Output the records below in full, word for word; pictures do not belong in it.

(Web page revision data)
┏━━

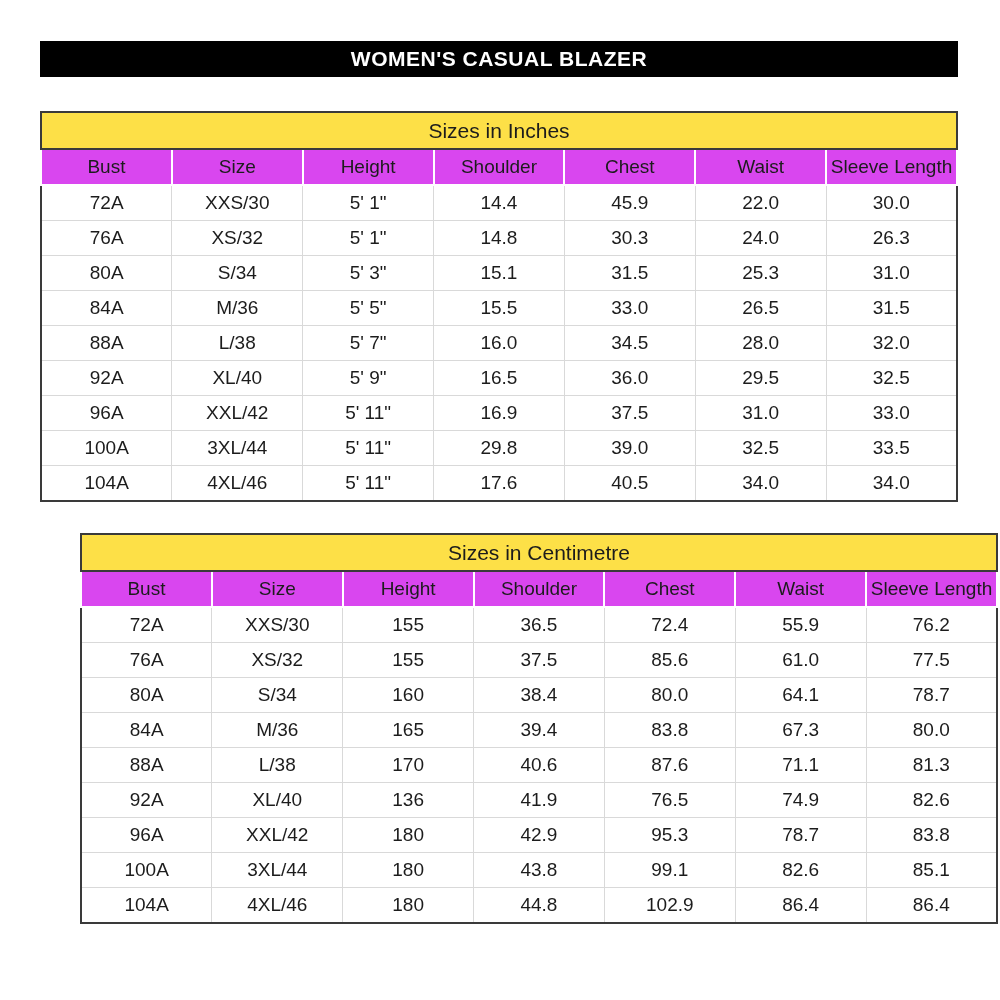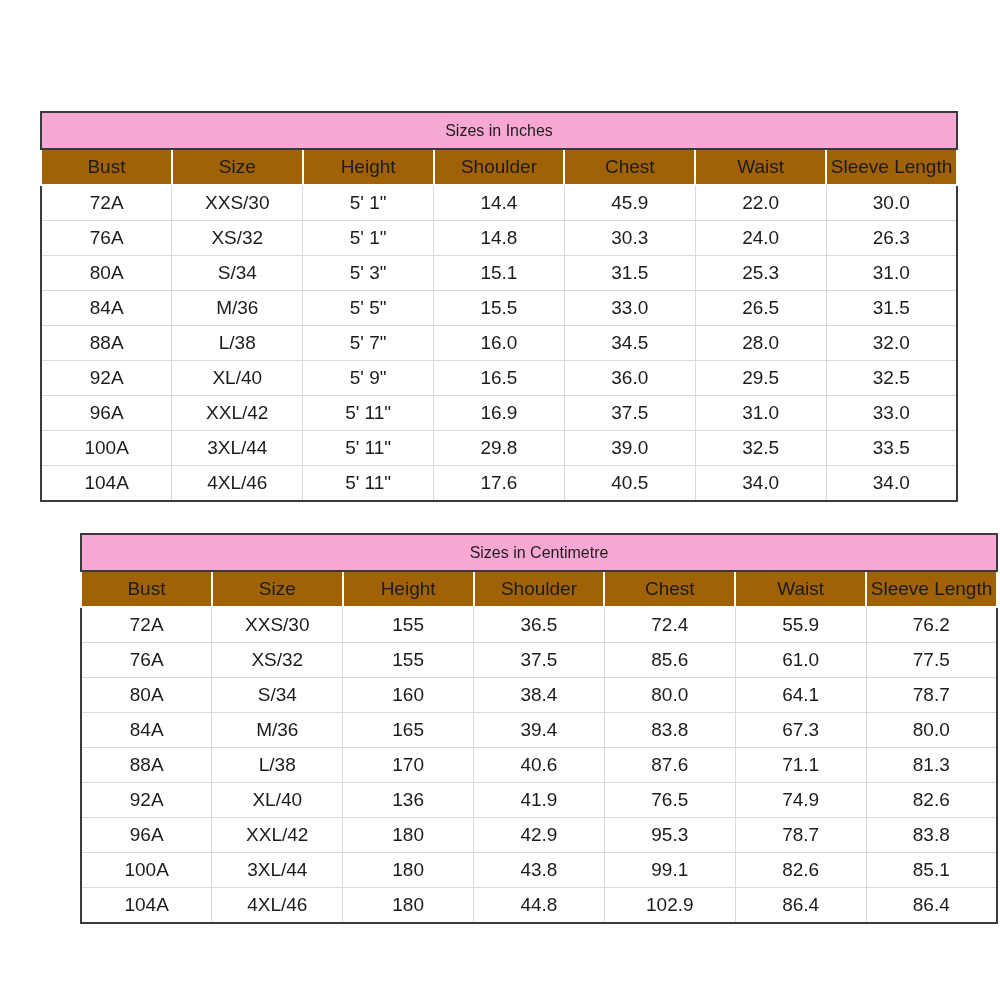"WOMEN'S CASUAL BLAZER" div.banner { html: none -> <div> <span>WOMEN'S CASUAL BLAZER</span> </div> }
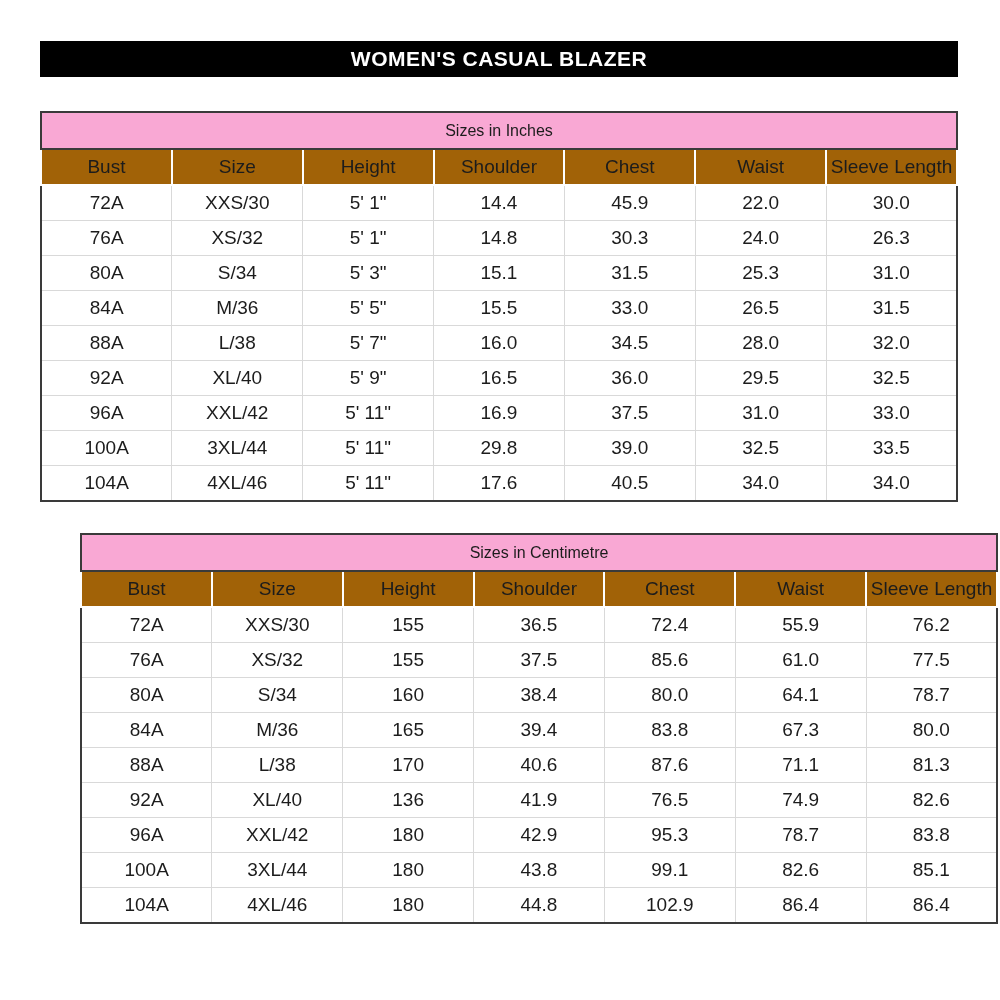"Sizes in Inches" td.title-cell { background: #f9a8d4 -> #fde047; font-size: 16px -> 21px }
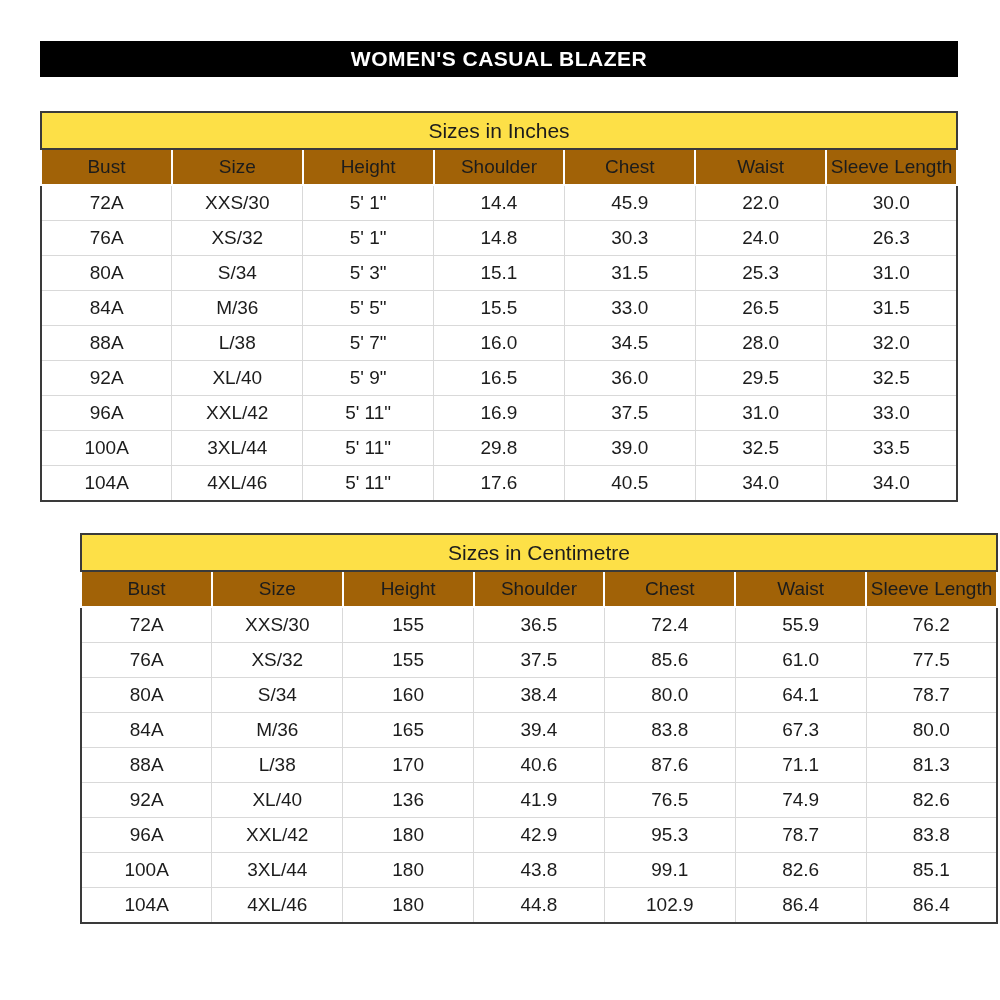"Bust" tr.header-row th { background: #a16207 -> #d946ef }
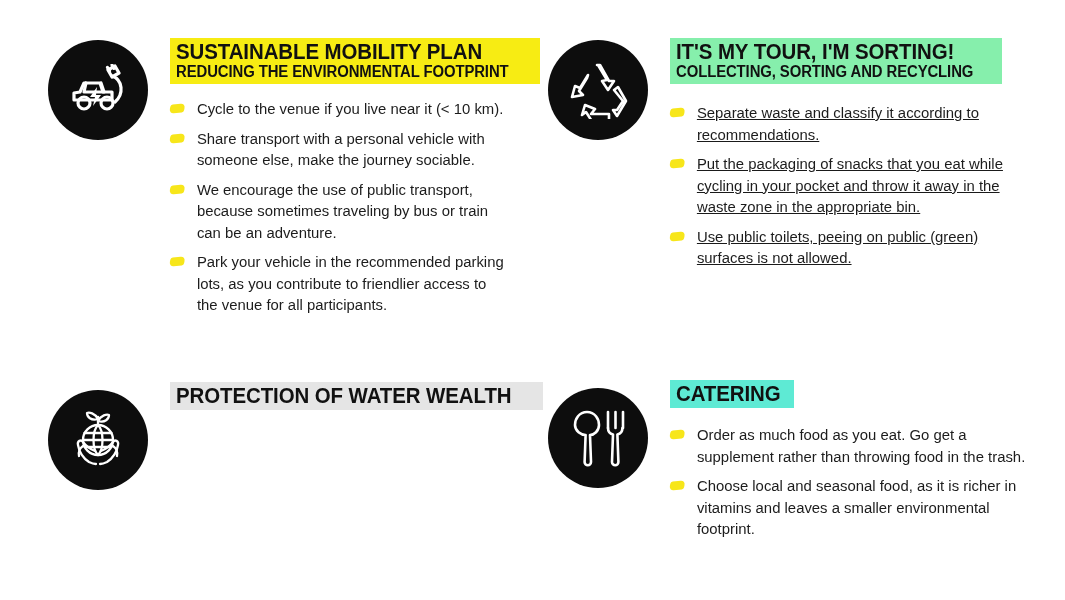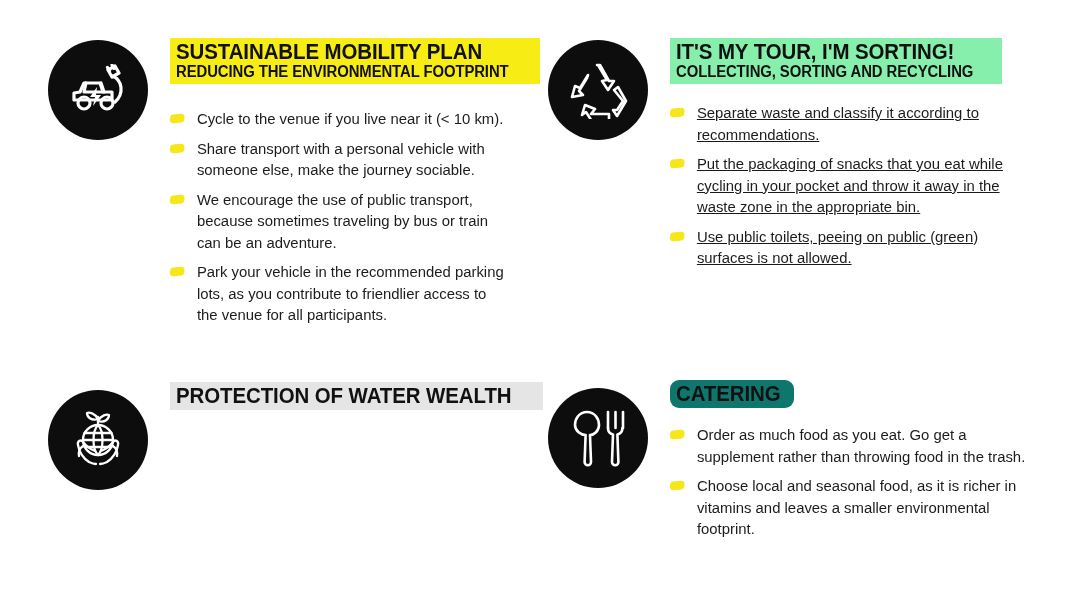"Cycle to the venue if" .bullets { margin: 20px 0 0 0 -> 10px 0 0 0 }
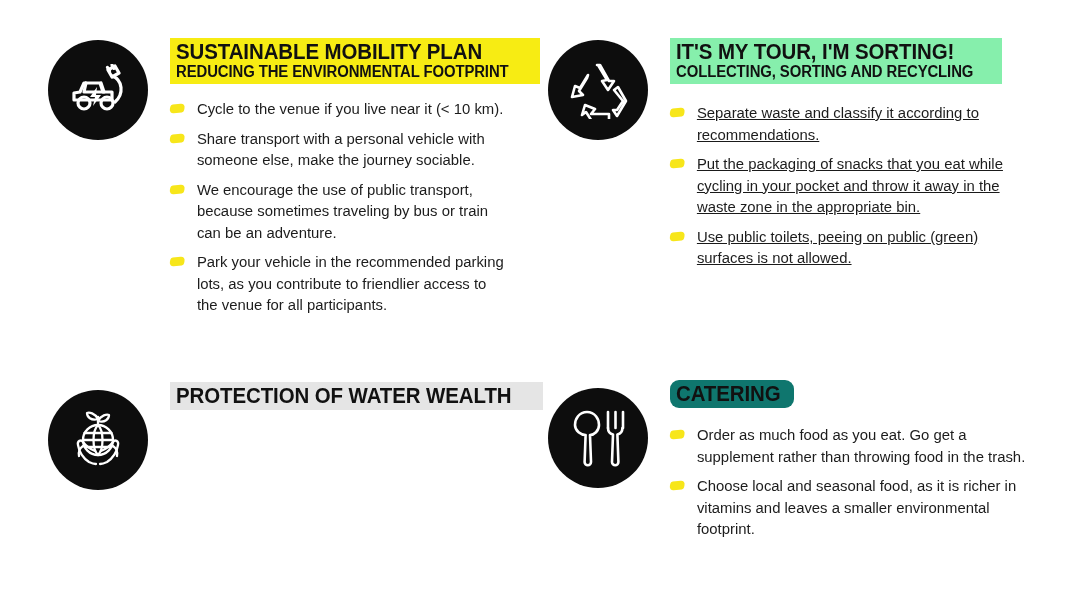"CATERING" div.heading { background: #0f766e -> #5eead4; border-radius: 9px -> none }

┗━━

EXERCISE SOLUTION -
"WOMEN'S CASUAL BLAZER" div.banner { html: none -> <div> <span>WOMEN'S CASUAL BLAZER</span> </div> }
"Sizes in Inches" td.title-cell { background: #f9a8d4 -> #fde047; font-size: 16px -> 21px }
"Bust" tr.header-row th { background: #a16207 -> #d946ef }
"Cycle to the venue if" .bullets { margin: 20px 0 0 0 -> 10px 0 0 0 }
"CATERING" div.heading { background: #0f766e -> #5eead4; border-radius: 9px -> none }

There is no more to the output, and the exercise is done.